My mom just sighs, then relinquishes me to my dad.
“Stay out of trouble, freckles,” he says. “At least try.”
We head to our respective rooms. I shut the door and lock it behind me, then toss my shoes under the bed, and get the mask off my face and toss it on the dresser.
I hesitate for a moment, then reach into my dress, unstick the jellyfish bra, and throw it into a drawer. It’s not exactly a sexy look.
Then I wonder what I’m supposed to do while I wait.
After a while I settle for reading in a big leather armchair, but I can’t focus. I’m reading the same paragraph of Alice in Wonderland, the only English book I could find in the Kiev train station before I left, over and over again, listening for a knock on the door.
I read it again. Think about th
e dessert table. Squirm. Read the paragraph.
I want to take it off you with my teeth.
Read the paragraph again.
There’s a noise on the balcony, and I freeze. Even though I’m on the second floor of a literal fortress, I reach up and turn off the light, then turn off all the lights as I move through my rooms, still in my formal gown.

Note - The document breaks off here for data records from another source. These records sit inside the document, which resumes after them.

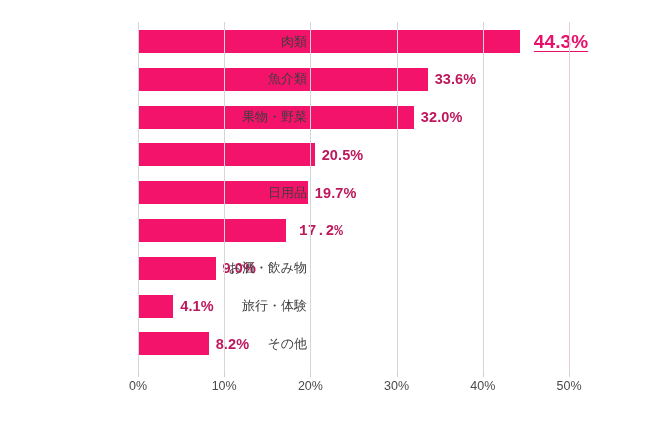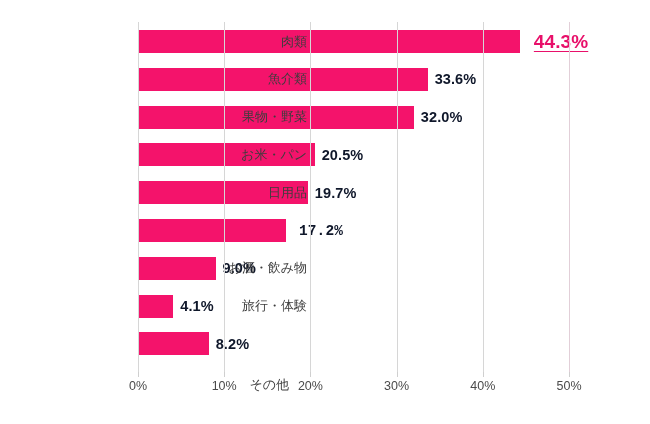--- a/index.html
+++ b/index.html
@@ -71,7 +71,7 @@
     transform: translateY(-50%);
     font-size: 14.5px;
     font-weight: bold;
-    color: #0f172a;
+    color: #be185d;
     white-space: nowrap;
     letter-spacing: 0.1px;
   }

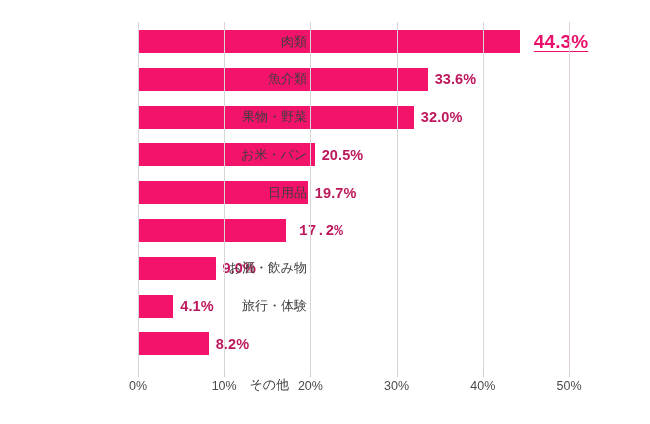--- a/index.html
+++ b/index.html
@@ -142,7 +142,6 @@
         <div class="bar-row" style="top: 121.4px;">
           <div class="bar" style="width: 176.71px; background: rgb(244, 19, 107);"></div>
           <span class="value-label" style="left: 183.71px;">20.5%</span>
-          <span class="cat-label" style="right: 262px;">お米・パン</span>
         </div>
         <div class="bar-row" style="top: 159.2px;">
           <div class="bar" style="width: 169.814px; background: rgb(244, 19, 107);"></div>

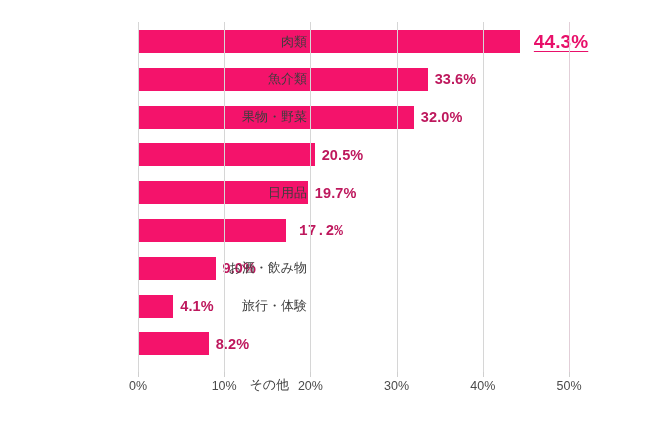--- a/index.html
+++ b/index.html
@@ -165,7 +165,7 @@
         <div class="bar-row" style="top: 310.4px;">
           <div class="bar" style="width: 70.684px; background: rgb(244, 19, 107);"></div>
           <span class="value-label" style="left: 77.684px;">8.2%</span>
-          <span class="cat-label" style="right: 280px; margin-top: 41px;">その他</span>
+          <span class="cat-label" style="right: 262px;">その他</span>
         </div>
       </div>
     <div class="grid">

Quietly, I walk to the French doors and stand behind the curtains. Part of me thinks I’m being crazy, and part of me is remembering that someone wanted the king dead. Maybe they’re trying again and they have the wrong room.
In the corner of the balcony, a hand grips the railing of the balcony, then another. I realize there’s a third option and I’m an idiot.
I swing the French doors open and lean in the doorway just as Kostya pulls himself up and over the stonework railing, then stands on the balcony.
His formal jacket is open to his white undershirt and he’s breathing hard from the climb, his chest expanding against the thin fabric. Slowly, he reaches up and takes a rose from between his teeth.
If this were in a movie, I’d roll my eyes, but as it is I’m breathless with desire, totally captivated as we stare at each other.
“I told you I was coming,” he says, just a hint of a smile on his face.
“I believed you,” I say.
Kostya walks toward me across the balcony and holds out the rose. It’s ragged at one end where he ripped it from the bush, and I take it from his fingers, my heart beating so hard I can feel it in the soles of my feet.
“You should have told me you were going to climb the balcony,” I say, holding the rose up to smell it.
“Why’s that?” he asks, but he’s smiling.
“I’d have let my hair down so you could climb it,” I say.
Kostya puts one fingertip in the hollow of my throat and then slides it down my sternum, still smiling, his eyes lit up like he’s laughing at some joke.
I shiver as his finger moves between my breasts, my nipples hardening instantly.
“Zloyushka, you’re impossible,” he says, his voice low and gravelly.
I want to lean back against the doorframe and beg him to put his hands on me. I feel like I’ve been waiting forever for this, and now he’s torturing me with one fingertip.